Monday, August 9, 2010

NICU Series by DiscoveryHealth - Why did I expect more?

I finally got around to watching my Tivo'd episodes of Discovery Health Channel's series "NICU". Why didn't I realize it would be "A Baby Story" dressed up in ventilator tubes and strung in bright, overwhelming lights? So disappointing.

The series is really about traumatic birth events where infants end up in the NICU by the grace of god or they would DIE. Yes, I realize that the NICU is a necessary place with lots of good, very well-intended physicians, nurse and others. Many babies would not survive without the highly technical care that a NICU provides. What was offensive to me was the sweeping dramatization and sensationalizing of the real trauma being inflicted upon those mothers and fathers and infants in the NAME of saving lives. That was the show. Not a sensitive, inside look at the life of infant and family experiencing the many days, weeks and months of a NICU admission. The show only highlighted the traumatic birth, over-reactive medical care, and then fast-forward, the baby's discharge day.

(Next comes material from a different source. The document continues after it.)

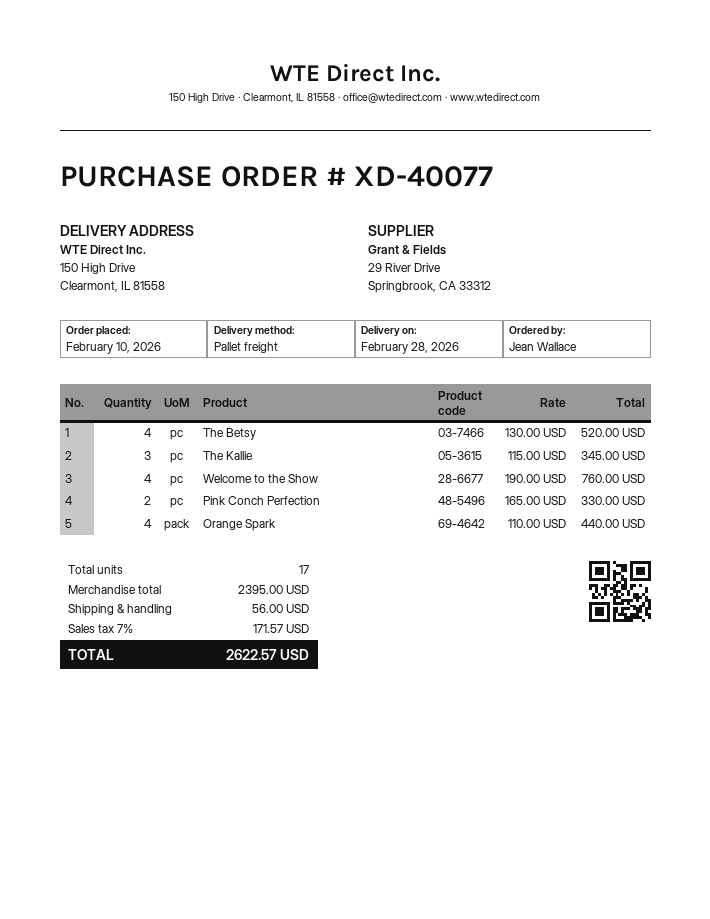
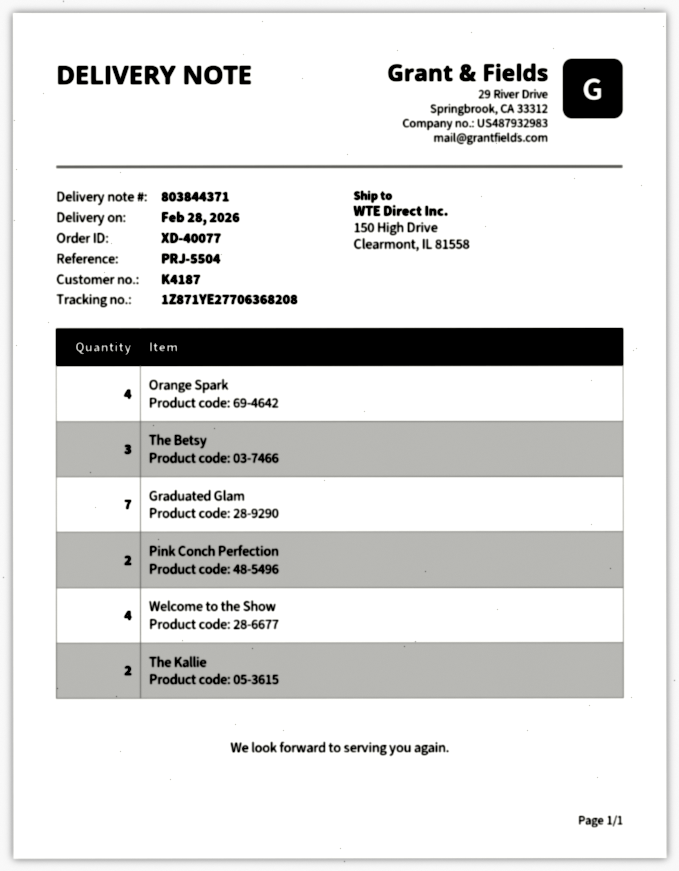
The Betsy: 4 -> 3
The Kallie: 3 -> 2
Graduated Glam: none -> 7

Here's a news flash: It doesn't have to be that way!!!! The trauma, the rough handling, the universal separation of infant and mother, the lack of breastfeeding, the overall normalization of medicalized births and beginning of life? It doesn't have to be that way. Mothers and infants have a right to be together after birth. Being close to the mother helps stabilize the baby's breathing, heart rate, nervous system, temperature, glucose and more. Overwhelming and painful experiences impact the developing brain, the brain doesn't "shut off" because the body is being saved. We can resuscitate and preserve neurological development at the same time. The opposite of all of that is what anyone who watched the show now knows of a NICU.

The lived experience of the NICU shouldn't be cheapened by such a show. Mothers, fathers and children shouldn't have to feel the ambivalence of being grateful for the care that saved/preserved their precious one's life while at the same time carrying the scars of separation, birth trauma and losing those never-to-be-had-again moments. The toll is great, too great. Any show about the NICU must honor the real experience and serve to highlight those places where compassion, sensitive and appropriate care is the norm.